How can one person drink so much and eat in one sitting? Answer: They don’t. Something goes to waste. It’s clear, refreshing on a hot day, and the first thing you offer guest in a Ghanaian household. If you haven’t figured it out already. It’s water. Water is wasted in the highest regard.
It completely breaks my heart and annoys my husband to hear me complaining about wasted water. I constantly have to get on the waiter that is serving me.
“Noo noo I am fine.”
“I don’t want water.”
“No thank you.”
These statements once said sweetly now come out more forceful. I have learned if I don’t say it loud and firm, they continue to pour. They ask me if I’m sure. Mind you I never said I wanted more water in the first place. But I already know the answer.
It’s a tricky situation because the restaurant industry teaches them to pour when someone’s water is getting low but it’s just darn wasteful. The protocol should be to first ask then refill if they say yes.
Deep down I know this should truly be an opportunity to educate.

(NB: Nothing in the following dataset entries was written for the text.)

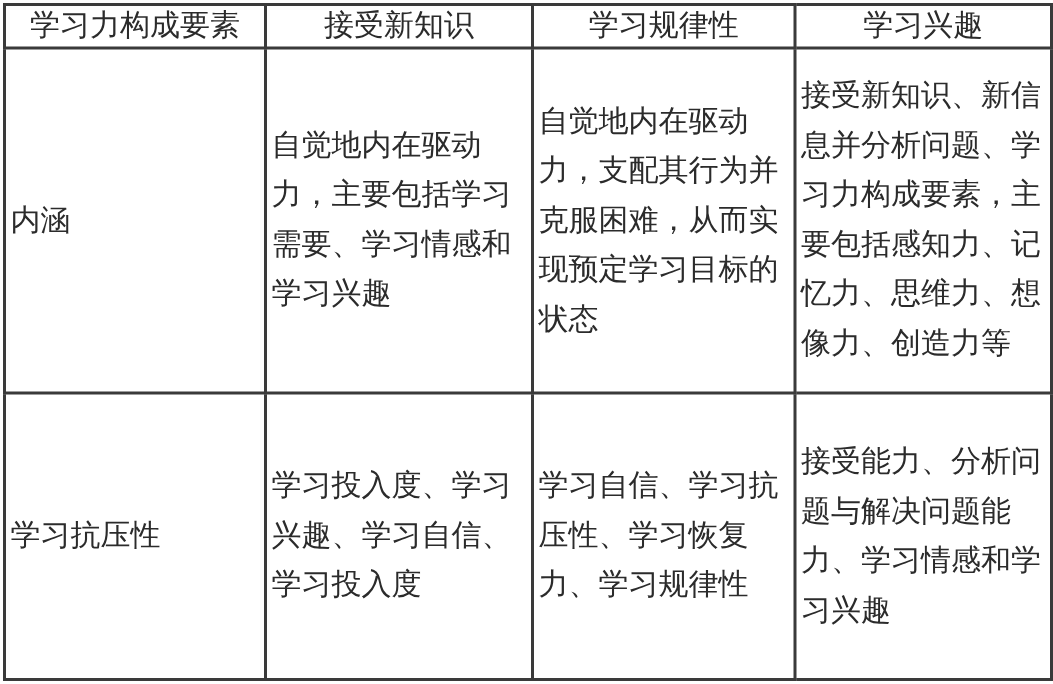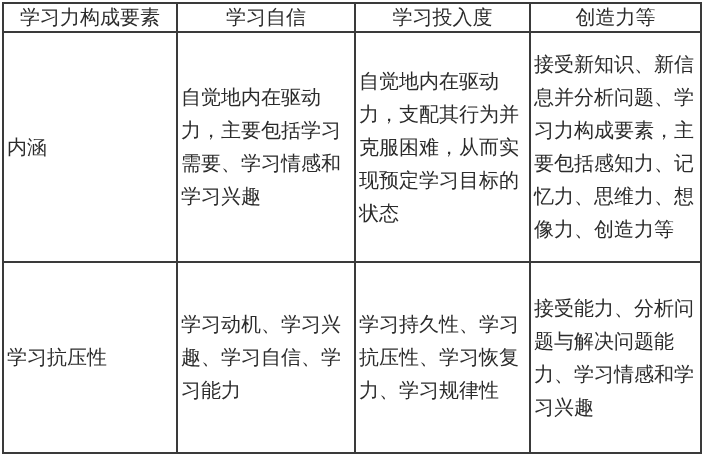--- a/index.html
+++ b/index.html
@@ -66,7 +66,7 @@
     <thead>
       <tr>
         <th>学习力构成要素</th>
-        <th>学习自信</th>
+        <th>接受新知识</th>
         <th>学习投入度</th>
         <th>创造力等</th>
       </tr>

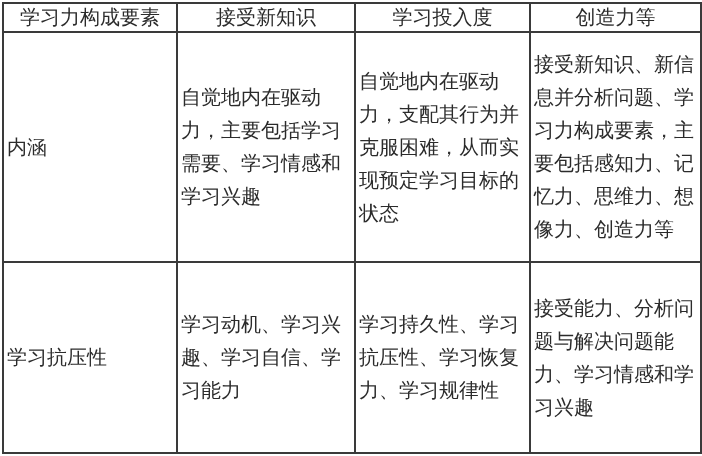--- a/index.html
+++ b/index.html
@@ -67,7 +67,7 @@
       <tr>
         <th>学习力构成要素</th>
         <th>接受新知识</th>
-        <th>学习投入度</th>
+        <th>学习规律性</th>
         <th>创造力等</th>
       </tr>
     </thead>

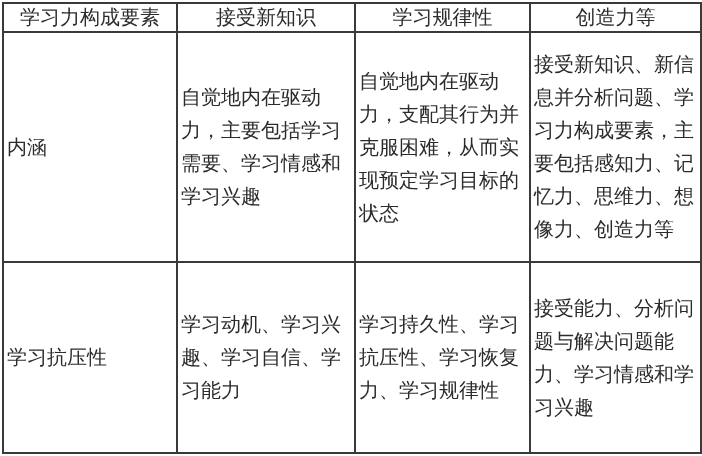--- a/index.html
+++ b/index.html
@@ -68,7 +68,7 @@
         <th>学习力构成要素</th>
         <th>接受新知识</th>
         <th>学习规律性</th>
-        <th>创造力等</th>
+        <th>学习兴趣</th>
       </tr>
     </thead>
     <tbody>

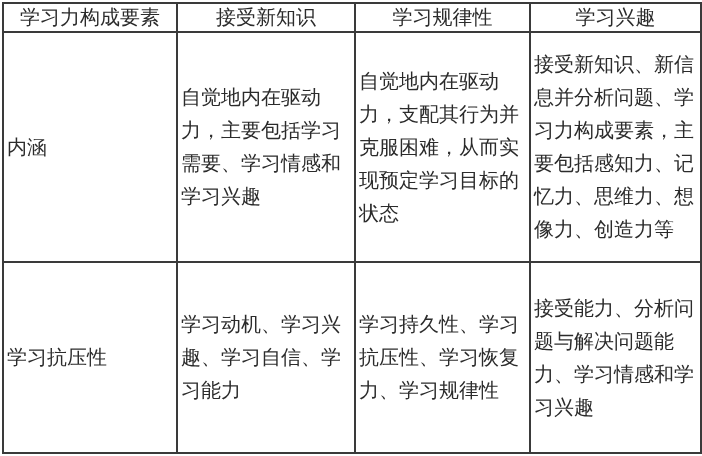--- a/index.html
+++ b/index.html
@@ -80,7 +80,7 @@
       </tr>
       <tr class="row-indicators">
         <td>学习抗压性</td>
-        <td>学习动机、学习兴趣、学习自信、学习能力</td>
+        <td>学习投入度、学习兴趣、学习自信、学习投入度</td>
         <td>学习持久性、学习抗压性、学习恢复力、学习规律性</td>
         <td>接受能力、分析问题与解决问题能力、学习情感和学习兴趣</td>
       </tr>

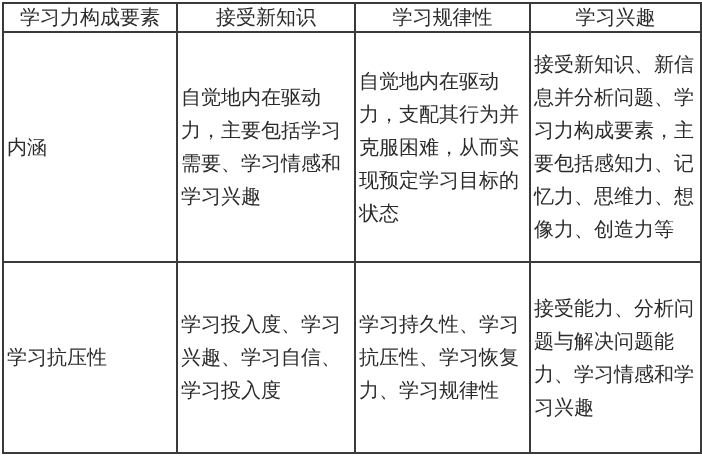--- a/index.html
+++ b/index.html
@@ -81,7 +81,7 @@
       <tr class="row-indicators">
         <td>学习抗压性</td>
         <td>学习投入度、学习兴趣、学习自信、学习投入度</td>
-        <td>学习持久性、学习抗压性、学习恢复力、学习规律性</td>
+        <td>学习自信、学习抗压性、学习恢复力、学习规律性</td>
         <td>接受能力、分析问题与解决问题能力、学习情感和学习兴趣</td>
       </tr>
     </tbody>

Where the conversations are mutual and full of willingness to learn. Unfortunately that’s usually not the case. Servers can be overworked, tired, ready to leave, you name it. This all impacts their ability to meet your no refill needs. But don’t get discouraged. Keep fighting the great fight. Help people see how they can cut their waste and be a part of a movement.
I have taken it upon myself to do the no water refill challenge for the last couple of months. I say no to a water refills unless I want more water. Sometimes I am successful and sometimes I am not. But it’s nice to have a husband, partner or friend that’s on board with what you’re trying to do. My husband once recommend we share a glass of water at a restaurant. He knew I wasn’t going to drink much and he wasn’t either. It was a perfect match. I was touched by his thoughtfulness and it was much more romantic to drink from one cup with our straws. It felt like a true Lady and The Tramp moment minus the meatballs and spaghetti.
I recognize that I have only tackled some of this battle. As you can see from the photos, there’s still plastic straws in all my drinks. But baby steps. I don’t want to drink more than I can swallow.
Water is good for you but even too much water is bad. Be bold and say no to the refill.
Let me know how your no refill challenge goes!